Work task: Take the lines below between the one holding "(201, 281) none" and the one holding "(926, 282) none", inclusive, and copy them exactly. Add nothing.

(Revision tracking records)

○ ○ ○

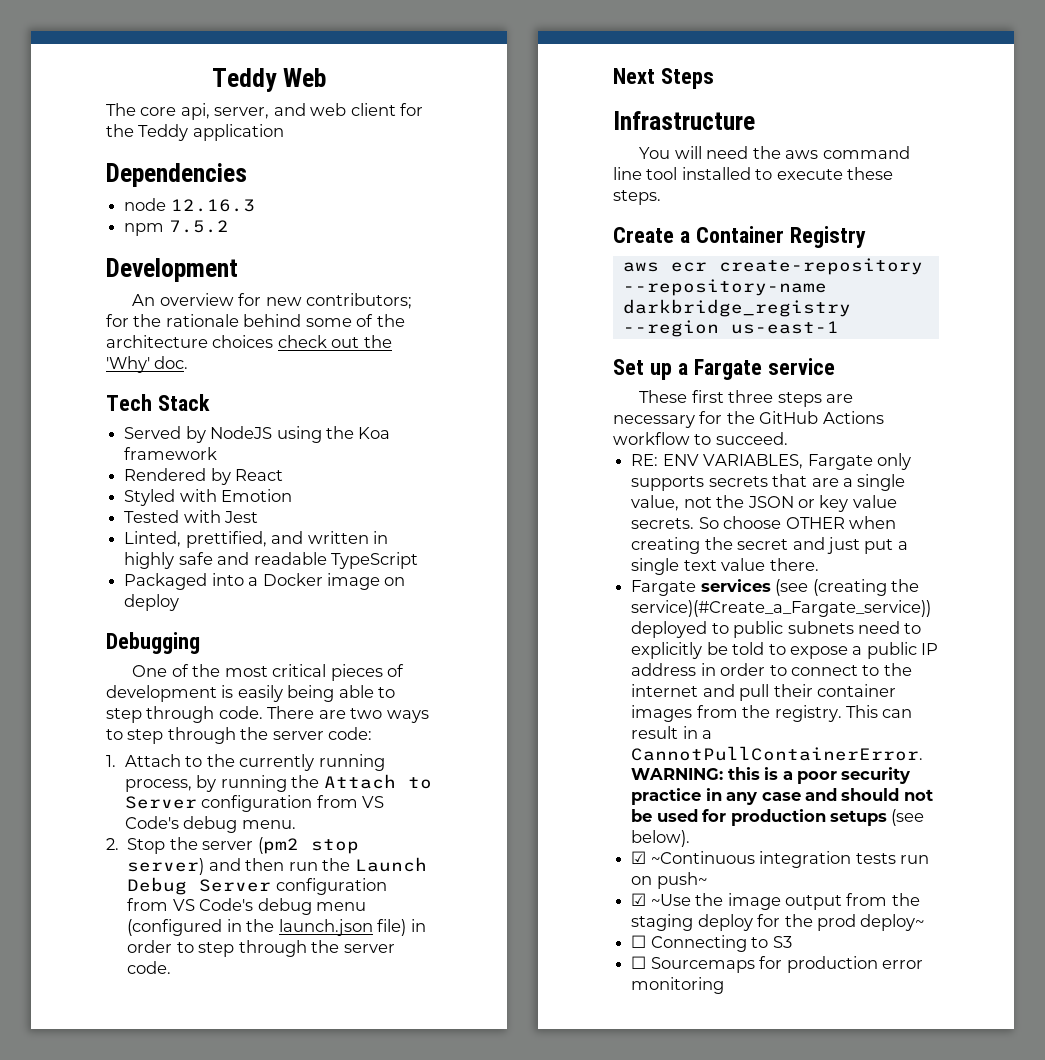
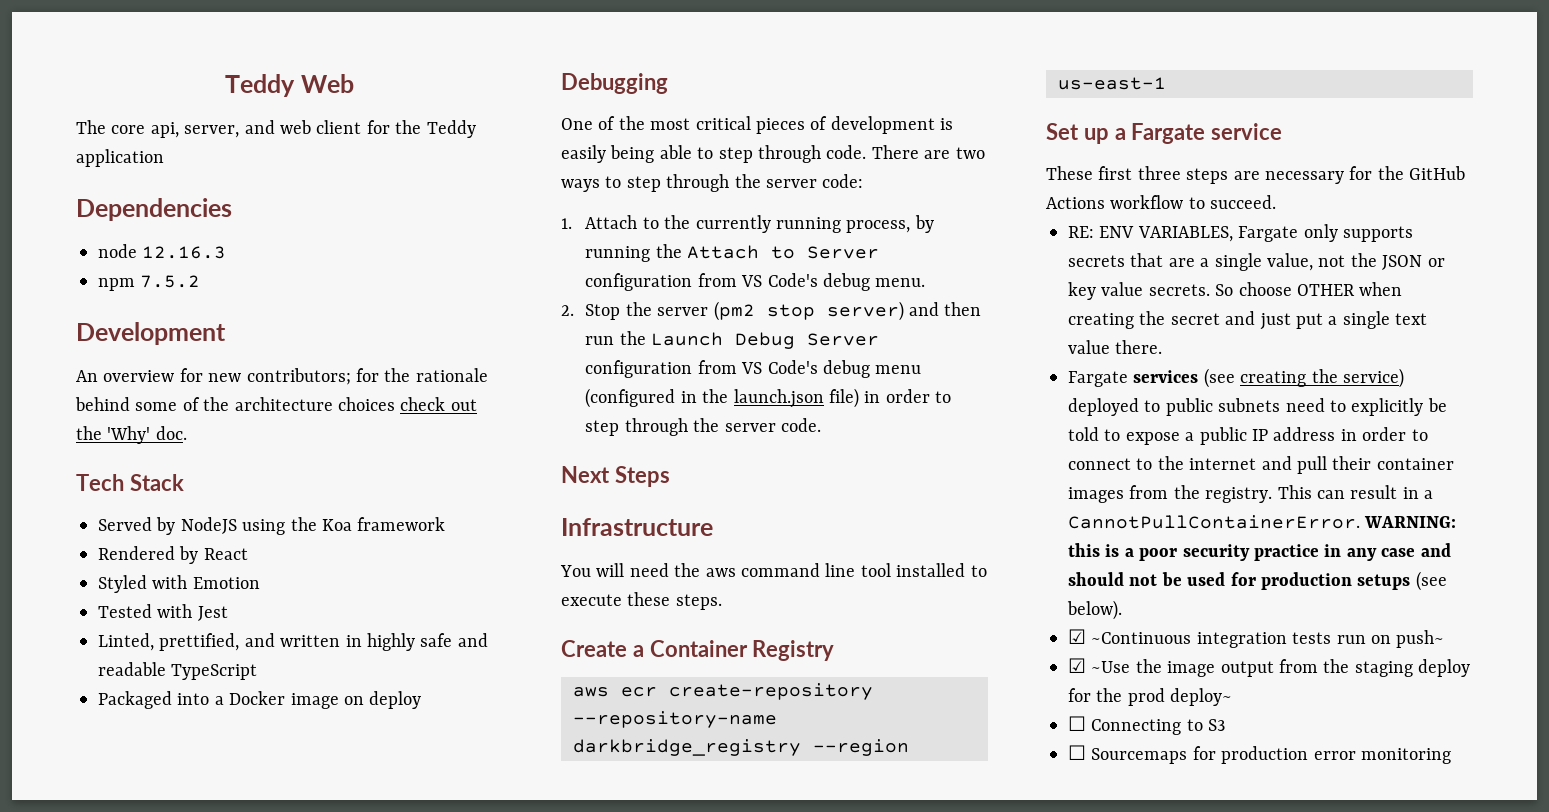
[812,579,919,596] [631,600,932,617] (creating the service)(#Create_a_Fargate_service)) -> [1240,368,1404,388] creating the service)

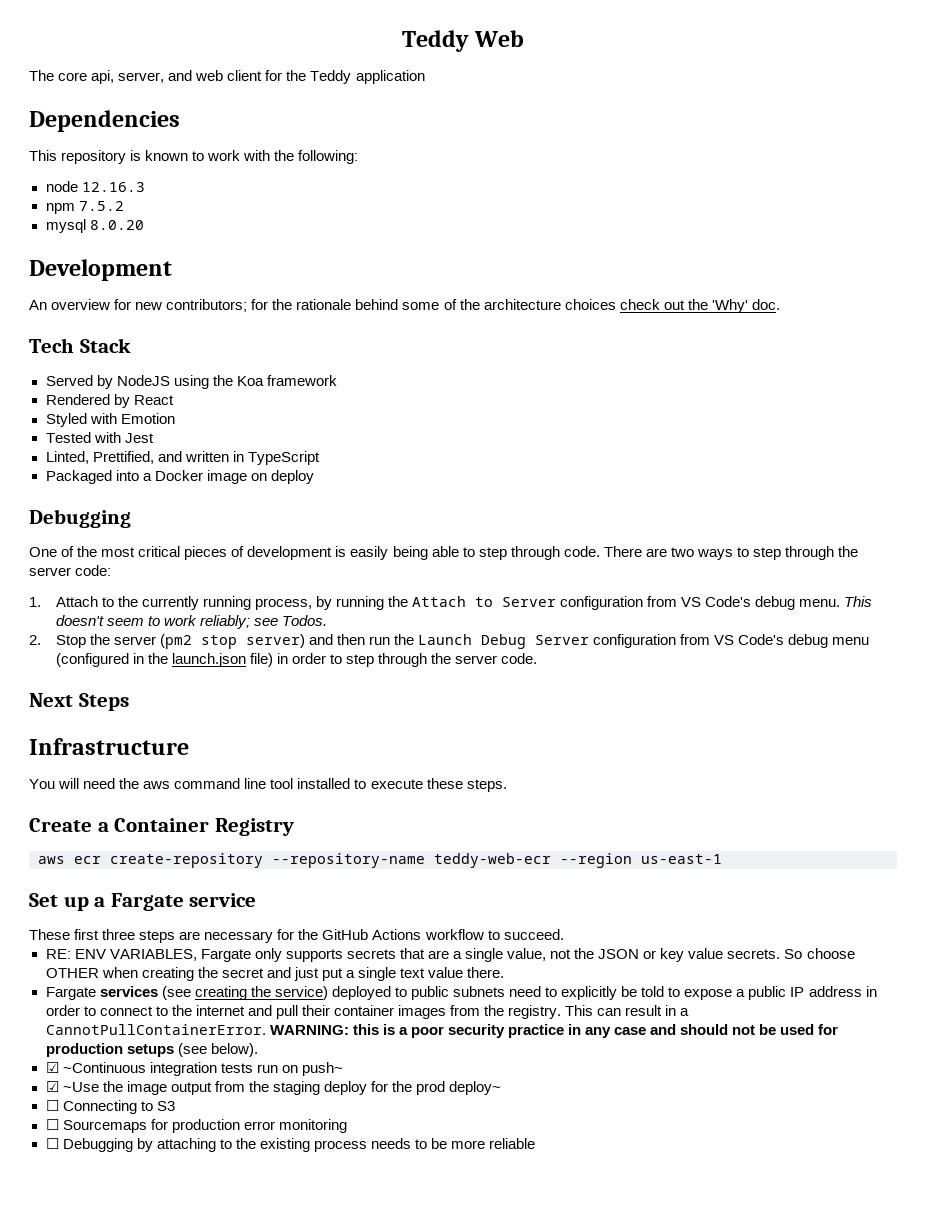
(232, 209) none -> [29,150,359,164] // This repository is known to work with the following:
(201, 281) none -> [45,219,144,233] // mysql 8.0.20
[159,633,240,651] prettified, -> [92,451,154,464] Prettified,
[367,633,488,651] [98,662,166,676] highly safe and readable -> (244, 456) none
(926, 282) none -> [844,596,873,607] [55,615,327,629] This doesn't seem to work reliably; see Todos.
[573,739,801,756] darkbridge_registry -> [434,853,551,868] teddy-web-ecr
(1451, 756) none -> [45,1138,536,1152] // ☐ Debugging by attaching to the existing process needs to be more reliable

○ ○ ○

Answer area:
(201, 281) none -> [45,219,144,233] // mysql 8.0.20
[159,633,240,651] prettified, -> [92,451,154,464] Prettified,
[367,633,488,651] [98,662,166,676] highly safe and readable -> (244, 456) none
(926, 282) none -> [844,596,873,607] [55,615,327,629] This doesn't seem to work reliably; see Todos.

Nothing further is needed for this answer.